| What is being asked |
Only the lines containing the string "number" are needed; copy all of them from the listing.
***** Exercise input
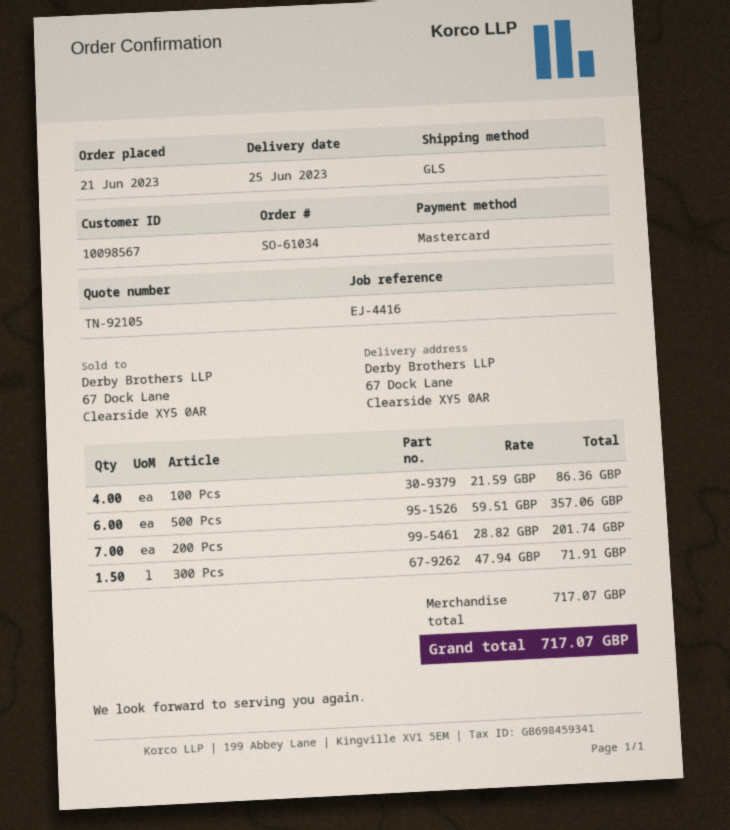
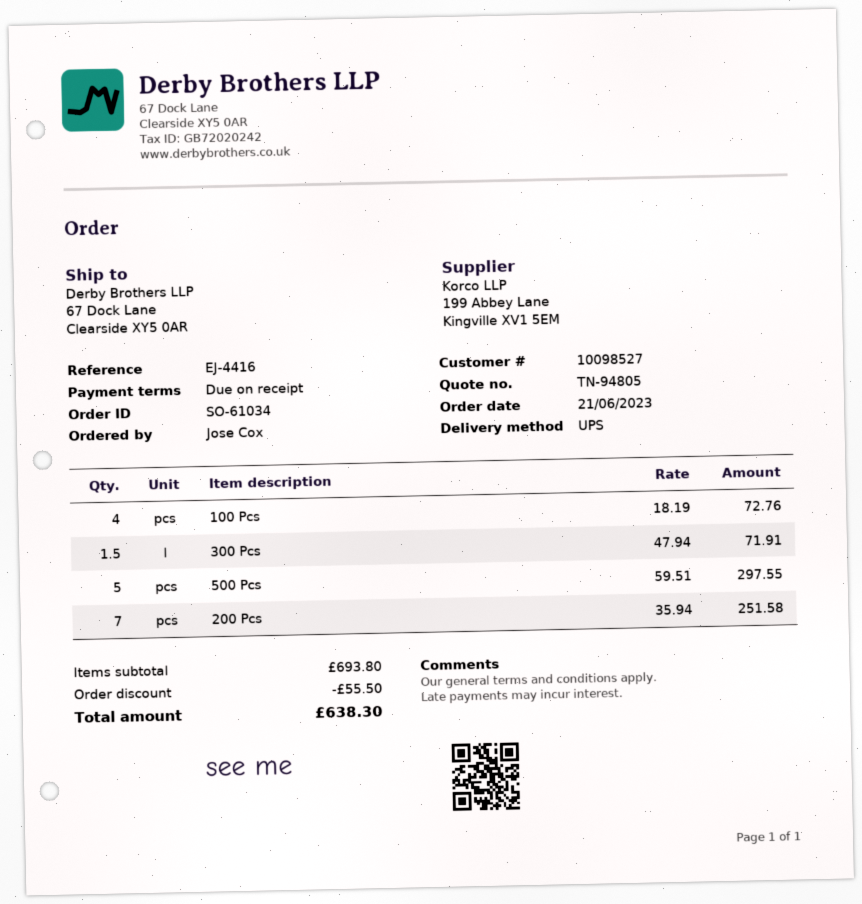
quote number: TN-92105 -> TN-94805
customer number: 10098567 -> 10098527
shipping method: GLS -> UPS
100 Pcs: 4 x 21.59 = 86.36 -> 4 x 18.19 = 72.76
500 Pcs: 6 x 59.51 = 357.06 -> 5 x 59.51 = 297.55
200 Pcs: 7 x 28.82 = 201.74 -> 7 x 35.94 = 251.58
subtotal: 717.07 -> 693.80
discount: none -> 55.50
total: 717.07 -> 638.30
**********
| Expected output |
quote number: TN-92105 -> TN-94805
customer number: 10098567 -> 10098527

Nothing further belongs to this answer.